Eight former Enron executives were indicted yesterday, including Lea W. Fastow, wife of the company's already-indicted former chief financial officer, Andrew S. Fastow. She was charged with money laundering and filing false tax returns, and was taken into the courthouse in Houston in handcuffs.
The actions continue the Justice Department's methodical efforts in investigating the collapse of Enron, considered the signature case of corporate wrongdoing exposed by the bursting of the stock market bubble.
Initial federal charges against Andrew Fastow and others centered on secret financial deals that they allegedly used to steal from the company and its shareholders. The broadband indictment raises the ante, contending that one of Enron's crucial new business ventures in 2000 and 2001 had been a "sham from its inception" and that the executives charged, along with unnamed "others," made repeated false statements to improve the unit's prospects.
The grand jury charged Kenneth D. Rice and Joseph Hirko, both former co-chief executives of the broadband unit, and Kevin P. Hannon, its former chief operating officer, with securities fraud. Also charged were former broadband vice presidents Scott Yeager and Rex T. Shelby. The government contends that the five men sold more than $185 million in Enron stock while hyping the prospects of the broadband division.
Prosecutors are moving to seize about $36 million in property and bank accounts from the defendants they charged yesterday.

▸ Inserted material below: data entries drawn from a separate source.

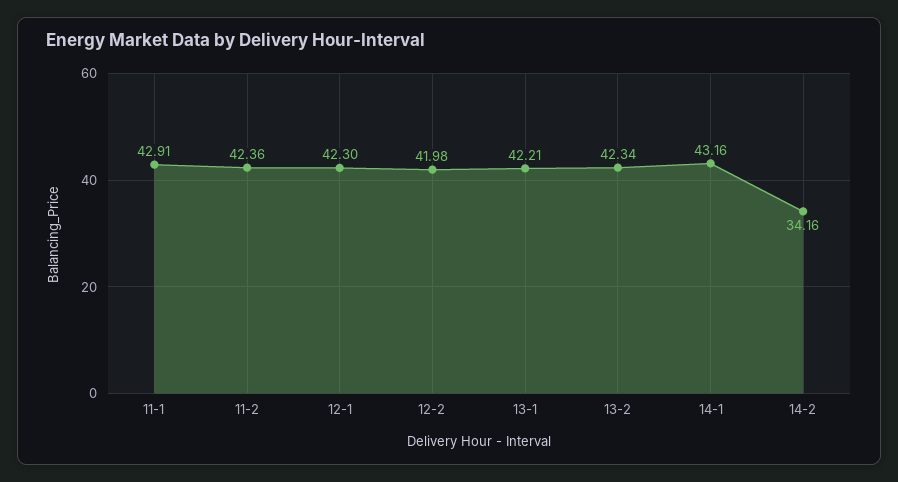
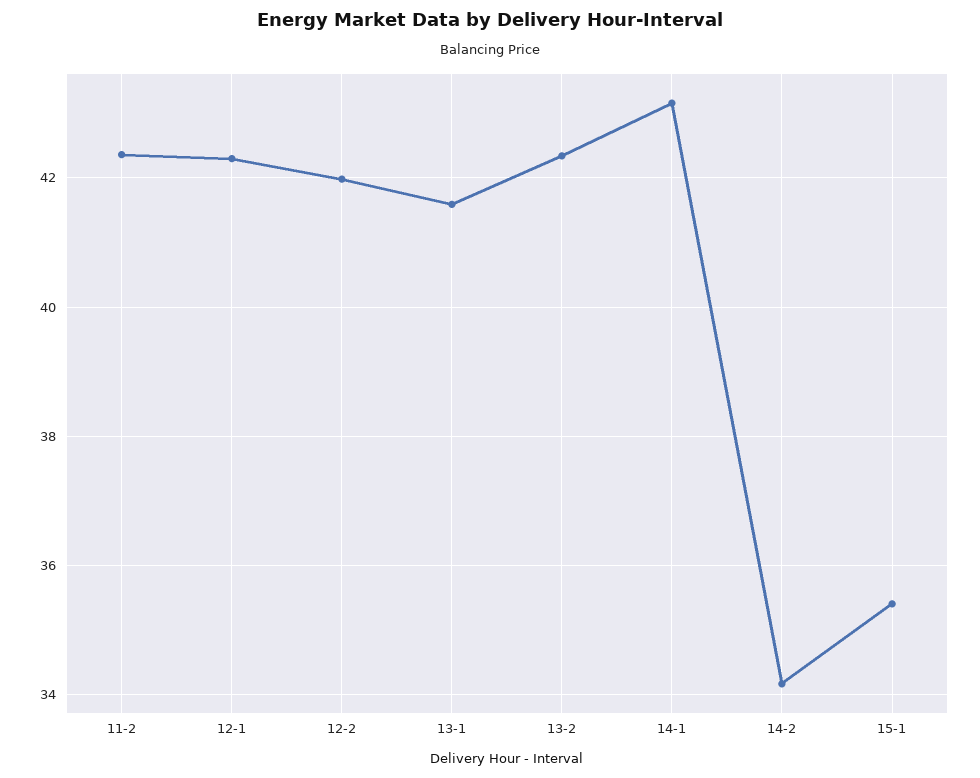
11-1: 42.91 -> none
13-1: 42.21 -> 41.6
15-1: none -> 35.4

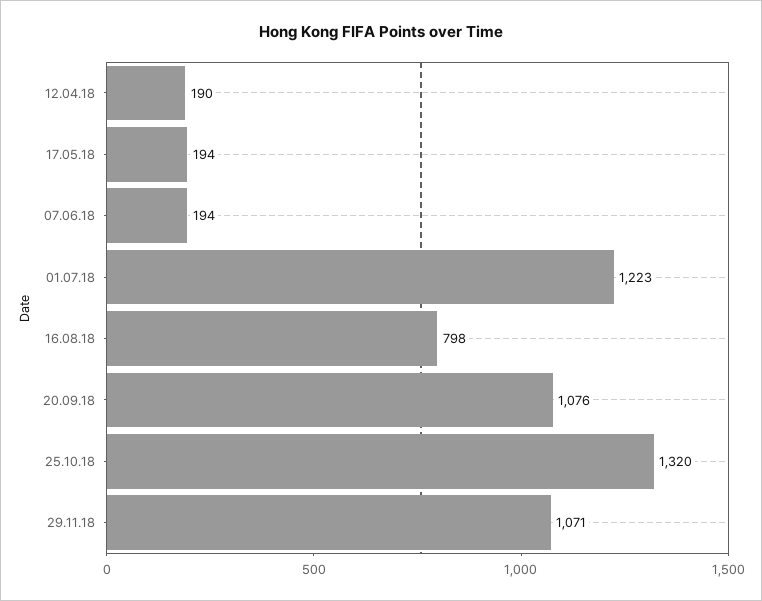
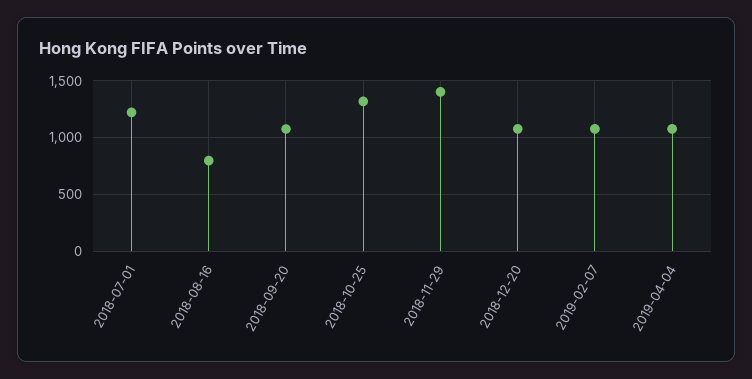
12.04.18: 190 -> none
17.05.18: 194 -> none
07.06.18: 194 -> none
29.11.18: 1071 -> 1400
2018-12-20: none -> 1100
2019-02-07: none -> 1100
2019-04-04: none -> 1100

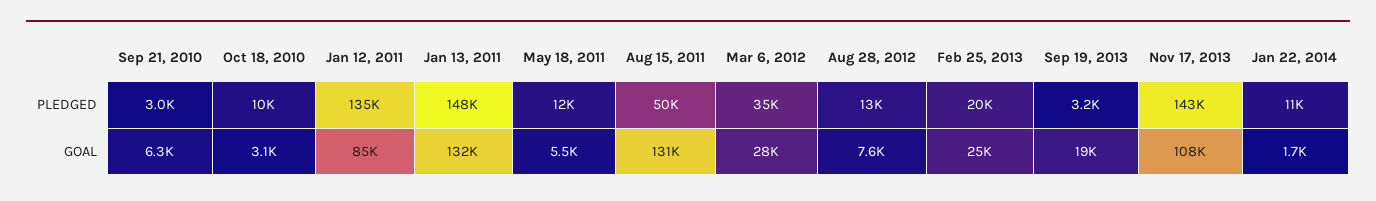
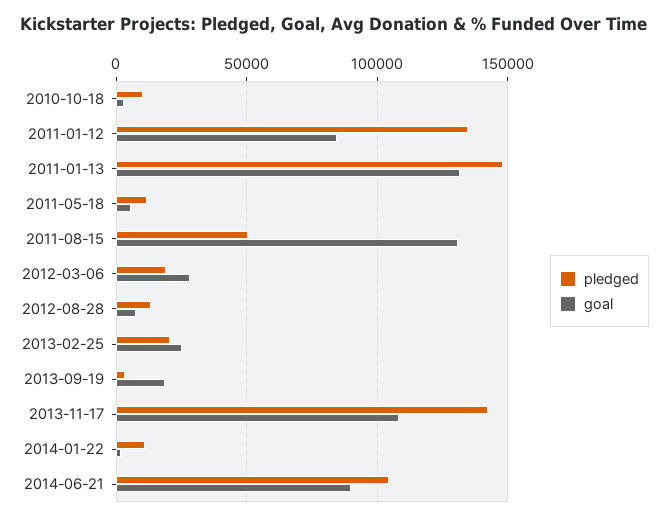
PLEDGED, Sep 21, 2010: 3000 -> none
PLEDGED, Mar 6, 2012: 35000 -> 20000
GOAL, Sep 21, 2010: 6300 -> none
PLEDGED, 2014-06-21: none -> 105000
GOAL, 2014-06-21: none -> 90000

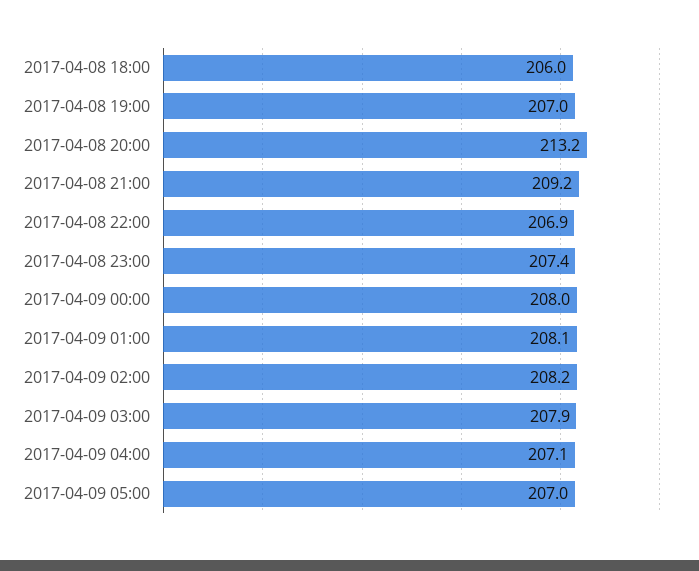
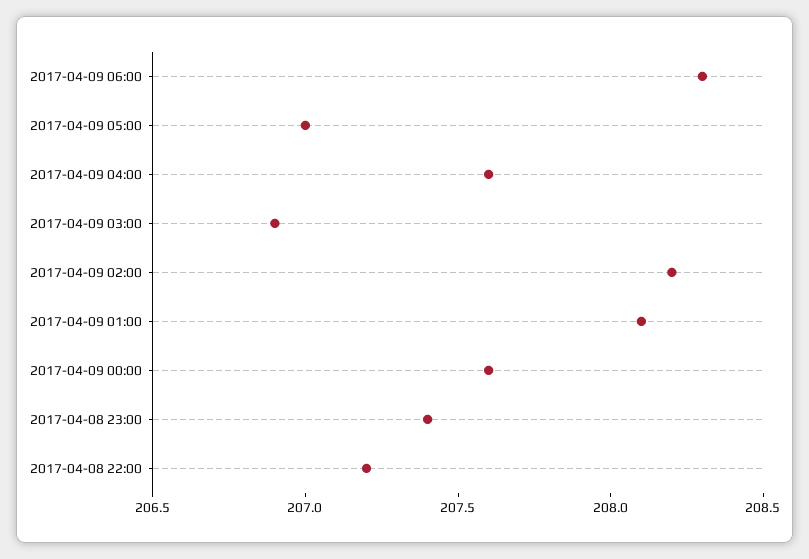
2017-04-08 18:00: 206 -> none
2017-04-08 19:00: 207 -> none
2017-04-08 20:00: 213.2 -> none
2017-04-08 21:00: 209.2 -> none
2017-04-08 22:00: 206.9 -> 207.2
2017-04-09 00:00: 208 -> 207.6
2017-04-09 03:00: 207.9 -> 206.9
2017-04-09 04:00: 207.1 -> 207.6
2017-04-09 06:00: none -> 208.3

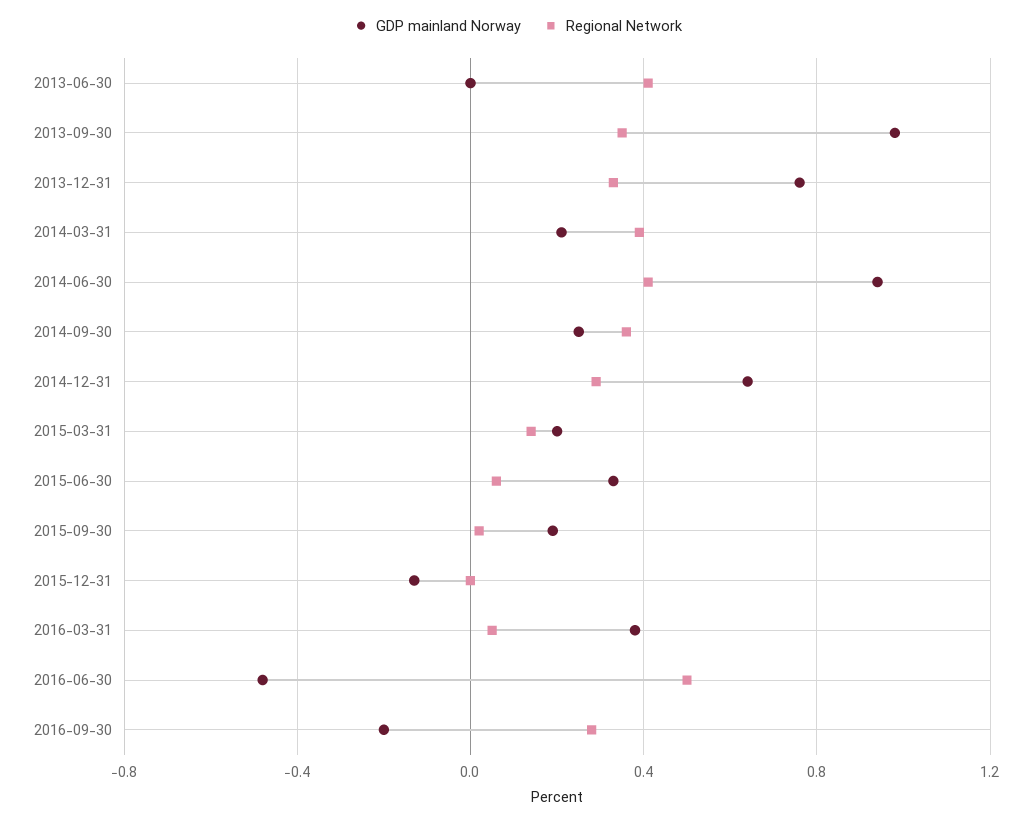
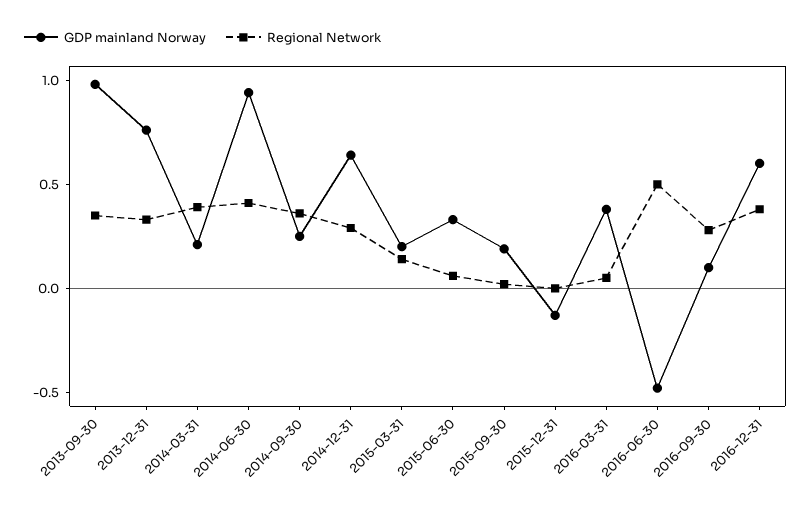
GDP mainland Norway, 2013-06-30: 0 -> none
Regional Network, 2013-06-30: 0.4 -> none
GDP mainland Norway, 2016-09-30: -0.2 -> 0.1
GDP mainland Norway, 2016-12-31: none -> 0.6
Regional Network, 2016-12-31: none -> 0.4

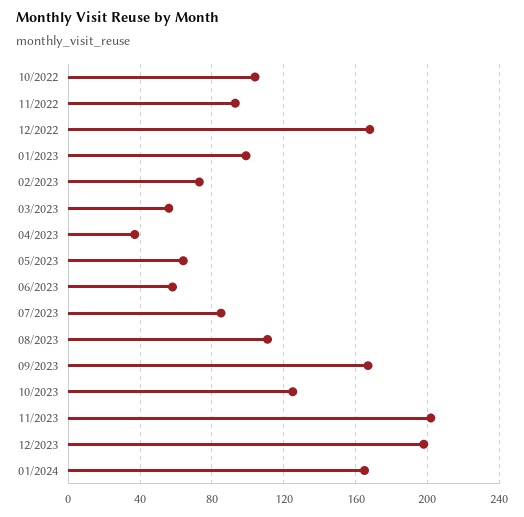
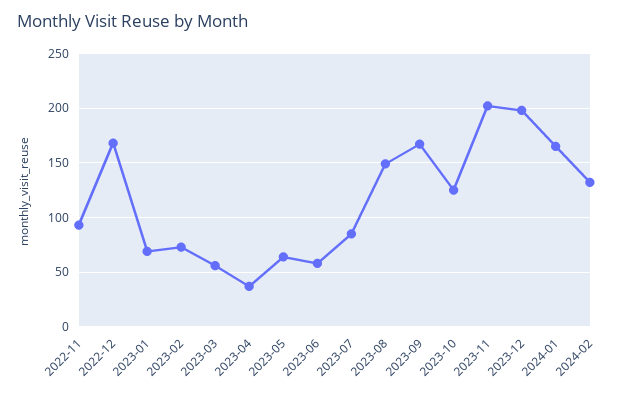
10/2022: 105 -> none
01/2023: 100 -> 70
08/2023: 110 -> 150
2024-02: none -> 130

They want Rice, for example, to forfeit a platinum, sapphire and diamond necklace with 16 diamonds and 226 sapphires and a matching bracelet; and three sports cars -- two Ferraris and a Shelby.
Enron invested more than $1 billion in the Internet venture, and former Enron chief executive Jeffrey K. Skilling and founder and former chairman Kenneth L. Lay called broadband Enron's next big hit. Skilling predicted to Wall Street analysts at a January 2001 investment conference that the broadband unit's growth would eventually prompt a 50 percent increase in Enron's stock price.
It is not clear whether the government will try to hold Skilling and Lay accountable for the alleged wrongdoing in the broadband division. Andrew Weissmann, deputy director of the Enron task force, said outside the courthouse in Houston yesterday, "There were many people at Enron and other institutions . . . who were responsible for reducing the seventh-largest corporation in America to rubble." The investigation is continuing, he added, with the task force "diligently sifting through that rubble, piece by piece, scheme by scheme, lie by lie."
"Rice was right under Skilling," said Houston lawyer and former prosecutor Philip H. Hilder, who represented Enron whistle-blower Sherron Watkins and other former Enron employees. Skilling "would appear to be the next stop if in fact the evidence is there."
No charges have been brought against Skilling or Lay. Lawyers for both men have said they are innocent of any wrongdoing, and Skilling testified before Congress that the broadband venture succumbed to the industry-wide demise of dot-com ventures.